A Tahoe rolls down a Texas highway — cargo box on the roof, a couple of small antennas, indistinguishable from any other law enforcement SUV. It may be running Cognyte’s FalcoNet, a cellular interception platform capable of silently tracking and intercepting signals from every phone in range, across 2G through 5G networks. In March 2026, the Texas Department of Public Safety purchased four of these setups for $4,487,500, according to procurement documents first reported by The Drive. The Tahoes themselves cost $600,000. The other $3.9 million bought what’s inside them.
Where the Money Actually Went
The SUVs are the cheap part — most of the budget funds Israeli-made surveillance hardware and software licenses.
| Item | Cost |
|---|---|
| Four FalcoNet Core Systems | $2,850,000 |
| Delta 5G perpetual licenses | $280,000 |
| Portable backpack interception units | $355,500 |
| “Flexable” antenna kit | $27,000 |
| Four 2026 Chevrolet Tahoe Police Pursuit Vehicles | $600,000 |
Each unit runs six base station instances simultaneously across four cellular generations. The “Flexable” antenna kit is misspelled exactly like that in the purchase order. The four Tahoes come out to roughly $150,000 each — and if you’ve ever wondered what a car really costs when you factor in all the hardware packed inside, these vehicles make the question concrete.
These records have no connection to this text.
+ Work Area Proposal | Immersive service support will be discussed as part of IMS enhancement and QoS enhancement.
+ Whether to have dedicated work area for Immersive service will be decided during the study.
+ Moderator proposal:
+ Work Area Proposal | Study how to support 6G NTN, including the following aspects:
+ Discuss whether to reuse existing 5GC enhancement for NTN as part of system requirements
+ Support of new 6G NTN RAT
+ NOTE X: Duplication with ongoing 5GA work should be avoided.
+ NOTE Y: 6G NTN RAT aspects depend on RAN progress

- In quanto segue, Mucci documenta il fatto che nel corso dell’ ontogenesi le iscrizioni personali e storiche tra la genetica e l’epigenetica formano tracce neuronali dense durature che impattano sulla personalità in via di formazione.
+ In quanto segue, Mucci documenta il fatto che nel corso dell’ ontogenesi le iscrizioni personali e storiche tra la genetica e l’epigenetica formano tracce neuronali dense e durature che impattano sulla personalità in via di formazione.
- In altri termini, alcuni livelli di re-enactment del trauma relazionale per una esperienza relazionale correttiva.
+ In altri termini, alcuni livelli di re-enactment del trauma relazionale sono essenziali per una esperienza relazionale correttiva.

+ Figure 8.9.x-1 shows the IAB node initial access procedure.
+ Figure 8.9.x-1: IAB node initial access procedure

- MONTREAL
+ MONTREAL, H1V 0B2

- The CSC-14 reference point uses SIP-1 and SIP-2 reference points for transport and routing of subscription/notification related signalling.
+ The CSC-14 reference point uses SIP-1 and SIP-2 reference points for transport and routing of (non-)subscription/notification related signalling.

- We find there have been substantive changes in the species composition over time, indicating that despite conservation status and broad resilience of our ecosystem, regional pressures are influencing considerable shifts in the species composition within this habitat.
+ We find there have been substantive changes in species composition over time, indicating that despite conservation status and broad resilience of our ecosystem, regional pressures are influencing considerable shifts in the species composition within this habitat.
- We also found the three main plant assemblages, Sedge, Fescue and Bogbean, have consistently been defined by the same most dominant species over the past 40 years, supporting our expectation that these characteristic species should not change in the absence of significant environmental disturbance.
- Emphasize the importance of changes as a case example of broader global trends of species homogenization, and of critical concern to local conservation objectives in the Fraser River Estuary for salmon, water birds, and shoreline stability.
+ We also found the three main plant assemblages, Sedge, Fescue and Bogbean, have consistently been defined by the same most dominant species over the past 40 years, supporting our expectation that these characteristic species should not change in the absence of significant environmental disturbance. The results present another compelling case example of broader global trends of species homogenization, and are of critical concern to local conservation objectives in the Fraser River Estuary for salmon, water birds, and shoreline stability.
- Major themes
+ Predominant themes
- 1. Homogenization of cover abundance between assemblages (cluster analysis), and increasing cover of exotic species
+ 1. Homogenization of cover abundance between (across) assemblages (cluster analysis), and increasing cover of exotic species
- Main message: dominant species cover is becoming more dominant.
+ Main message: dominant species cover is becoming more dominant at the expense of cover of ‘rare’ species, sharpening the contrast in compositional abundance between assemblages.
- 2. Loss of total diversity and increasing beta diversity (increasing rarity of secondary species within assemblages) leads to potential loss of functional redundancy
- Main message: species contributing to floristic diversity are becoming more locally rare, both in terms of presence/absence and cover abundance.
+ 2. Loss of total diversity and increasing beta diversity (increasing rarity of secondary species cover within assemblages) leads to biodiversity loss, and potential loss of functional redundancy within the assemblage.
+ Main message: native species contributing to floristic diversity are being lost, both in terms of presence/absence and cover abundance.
The DPS memo justifying the purchase warned of “unacceptable safety risks” and threats to “operational readiness” if procurement was delayed. It named no specific threat or scenario — just a string of urgent-sounding phrases doing the heavy lifting where actual justification should be.
The SUV That Thinks It’s a Cell Tower
FalcoNet is what happens when cell-site simulators go to the gym, learn to speak 5G, and fit inside a backpack.
Made by Israeli firm Cognyte, FalcoNet uses Software Defined Radio to mimic cellular base stations and intercept connections between phones and nearby towers. Think of the Stingray controversies from the early 2010s — except FalcoNet covers every cellular generation simultaneously. Backpack units let agents intercept on foot outside the vehicle, extending coverage well beyond the SUV itself.
GM built the Police Pursuit Tahoe with a 250-amp alternator and secondary battery, engineered to power exactly this kind of high-draw electronics. From the outside, antennas hide behind false raised roofs or puck-style mounts. A driver in the next lane would have no idea their phone just got scanned. This isn’t Black Mirror — it’s a Chevy Tahoe on a public road.
A Pattern, Not a One-Off
FalcoNet fits into a broader DPS surveillance expansion that the Texas Legislature explicitly funded and planned in advance.
This purchase slots into Texas DPS’s growing surveillance stack under Operation Lone Star — a toolkit that already includes:
- Clearview AI facial recognition
- PenLink’s Tangles for communications analysis
- Statewide license plate readers
According to the Texas Observer, the Legislature specifically funded “four cellular tracking vehicles.” This wasn’t improvised. Florida’s FDLE made a comparable Cognyte purchase worth $793,000 for aviation-mounted systems, suggesting a wider pattern of agencies secretly tracking users with minimal public scrutiny.
Federal case law adds a sharp legal edge to all of this. Chatrie v. United States holds that even short-term, detailed location tracking can constitute a Fourth Amendment search requiring legal safeguards. Texas DPS bought four mobile platforms capable of doing exactly that — and labeled the whole thing an emergency. The courts may eventually see it differently.